San Francisco Chronicle

Chalk art inspires more than talk in the suburbs

- BETH SPOTSWOOD Beth Spotswood’s column appears Thursdays in Datebook. Email: datebook@sfchronicl­e.com

Sidewalk chalk is, by design, temporary. Pressure causes pastel colors to crumble onto pavement where it sticks until weather, and walkers, fade it into forgotten hopscotch patterns and birthday greetings. Sidewalk chalk is, by design, harmless. But following the death of George Floyd at the hands of four Minneapoli­s police officers, this medium has prompted some of our neighbors to show their true colors.

Last week, a small collection of parents and children brought their chalk to an intersecti­on in San Rafael’s Marinwood neighborho­od. There, the group wrote slogans and encouragem­ent in support of Black Lives Matter and called for an end to police brutality and systemic racism.

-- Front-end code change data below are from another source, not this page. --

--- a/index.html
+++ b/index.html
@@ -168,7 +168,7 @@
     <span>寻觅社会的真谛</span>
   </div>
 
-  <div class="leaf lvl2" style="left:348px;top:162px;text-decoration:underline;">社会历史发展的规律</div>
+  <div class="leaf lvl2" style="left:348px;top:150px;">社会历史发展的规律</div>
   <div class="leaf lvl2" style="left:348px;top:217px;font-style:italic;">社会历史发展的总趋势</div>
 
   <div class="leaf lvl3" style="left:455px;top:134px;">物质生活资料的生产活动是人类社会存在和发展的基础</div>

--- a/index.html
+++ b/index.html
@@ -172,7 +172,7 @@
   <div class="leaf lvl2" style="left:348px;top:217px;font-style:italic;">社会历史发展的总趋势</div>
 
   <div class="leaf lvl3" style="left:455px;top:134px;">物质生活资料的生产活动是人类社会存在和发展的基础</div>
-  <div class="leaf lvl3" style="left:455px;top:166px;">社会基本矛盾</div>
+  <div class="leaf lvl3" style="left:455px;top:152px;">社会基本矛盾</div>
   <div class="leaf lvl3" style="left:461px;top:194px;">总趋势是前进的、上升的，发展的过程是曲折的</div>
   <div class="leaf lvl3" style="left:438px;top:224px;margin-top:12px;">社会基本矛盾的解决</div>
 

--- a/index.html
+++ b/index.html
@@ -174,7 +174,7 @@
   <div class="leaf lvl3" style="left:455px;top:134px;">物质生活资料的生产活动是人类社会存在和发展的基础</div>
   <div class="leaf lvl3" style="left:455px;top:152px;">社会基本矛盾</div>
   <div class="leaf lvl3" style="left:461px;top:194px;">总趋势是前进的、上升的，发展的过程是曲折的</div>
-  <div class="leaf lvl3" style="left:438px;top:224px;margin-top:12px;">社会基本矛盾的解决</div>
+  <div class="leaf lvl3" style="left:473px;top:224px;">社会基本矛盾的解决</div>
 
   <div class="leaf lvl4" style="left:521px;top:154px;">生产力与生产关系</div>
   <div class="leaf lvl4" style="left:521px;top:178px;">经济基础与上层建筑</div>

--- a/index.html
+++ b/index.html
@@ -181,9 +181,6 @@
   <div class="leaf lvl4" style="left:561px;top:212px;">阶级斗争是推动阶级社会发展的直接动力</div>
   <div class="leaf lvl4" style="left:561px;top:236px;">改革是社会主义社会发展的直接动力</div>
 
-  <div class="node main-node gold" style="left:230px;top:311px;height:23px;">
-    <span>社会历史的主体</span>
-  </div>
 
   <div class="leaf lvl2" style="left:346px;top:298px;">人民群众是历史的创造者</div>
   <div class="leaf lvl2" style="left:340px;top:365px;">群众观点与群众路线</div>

This small, gentle act somehow prompted a local man to label the group lawless graffiti artists while he spewed a vile rant. Much of the event was captured on video, shared on social media, and was eventually covered by the local news.

In the video, the man is seen barreling across Marinwood Avenue towards the parents and children while extending both middle fingers and using homophobic slurs. At one point, the man screamed, “This is f—ing Marinwood!”

Indeed, it was (ahem) Marinwood, an area that has embraced the Black Lives Matter movement like nearly every other suburban neighborho­od around the Bay Area. In the past two weeks, protests have taken place in neighborho­ods and towns that had previously hesitated to join in the demonstrat­ions of nearby big cities. From Pleasanton to Pescadero, the people have taken to the streets to demand change.

On our street in Novato, a city that has hosted at least two peaceful Black Lives Matter protests in the past few days, a group of teenage girls took chalk to the sidewalk. In careful block letters, they wrote the names of people of color killed by police violence. Their message was bookended by the phrase, “All Lives Can’t Matter Until Black Lives Matter.”

“Oh, I thought it was wonderful,” said neighbor Susan Schilling. “It made me feel like people are doing what they can where they can to show support for change that needs to happen.”

Schilling regretfull­y noted that not every neighbor was on board with the block’s Black Lives Matter chalk statement. “One house,” she noted, “very quickly washed the front of their sidewalk, but everyone else left theirs.”

Like Marinwood, our neighborho­od is mostly white. It’s filled with people, like me, who must do the long and uncomforta­ble work of educating and challengin­g ourselves to continuall­y confront the complex and endless ways we allow racism to work its way into our lives.

“Having lived as long as I’ve lived, I’ve seen these (movements) happen before,” said Noah Griffin, a social justice writer and activist who lives in Tiburon. “But I really think change is in the wind and something really will happen.”

Griffin, a San Francisco native and 40year resident of Marin, has a “sixth sense” that a real shift is upon us. “There is hope,” Griffin said. “There is truly hope.”

Meanwhile, the Marinwood man featured in the viral video has since been identified. He used the Nextdoor neighborho­od app to issue a series of apologies, each more sincere and humble than the last. I can’t find them anymore. Maybe he deleted them and is doing some serious soulsearch­ing.

The evening following his rant, a much larger group gathered at the same Marinwood intersecti­on, this time with more signs and more chalk. What began 24 hours earlier as a small group of adults and kids pressing pastel chalk onto welltrodde­n concrete in their personal call to justice turned into an extension of demonstrat­ions taking place around the world. If the group wasn’t filled with devoted activists before the yelling match, it had since become so.

“Hundreds of parents and kids on bicycles came and joined us,” said rally participan­t Theresa Odisio of Novato. “It was so powerful, I cannot even tell you.”

Odisio plans to continue her activism, specifical­ly by challengin­g Marin public school administra­tors to adopt an antiracist and social justice curriculum, and by ensuring that local police are aware that racism isn’t just happening in big cities. “It’s happening right here in the suburbs, like we saw in the video,” she said.

Fists raised in the air, the protest arrived at the residence of the man in the viral video, where they stood in silence for 10 minutes and used chalk to cover the street with messages of justice and equity. The chalk, as it’s designed to be, is temporary. But the change that’s arrived won’t easily be washed away.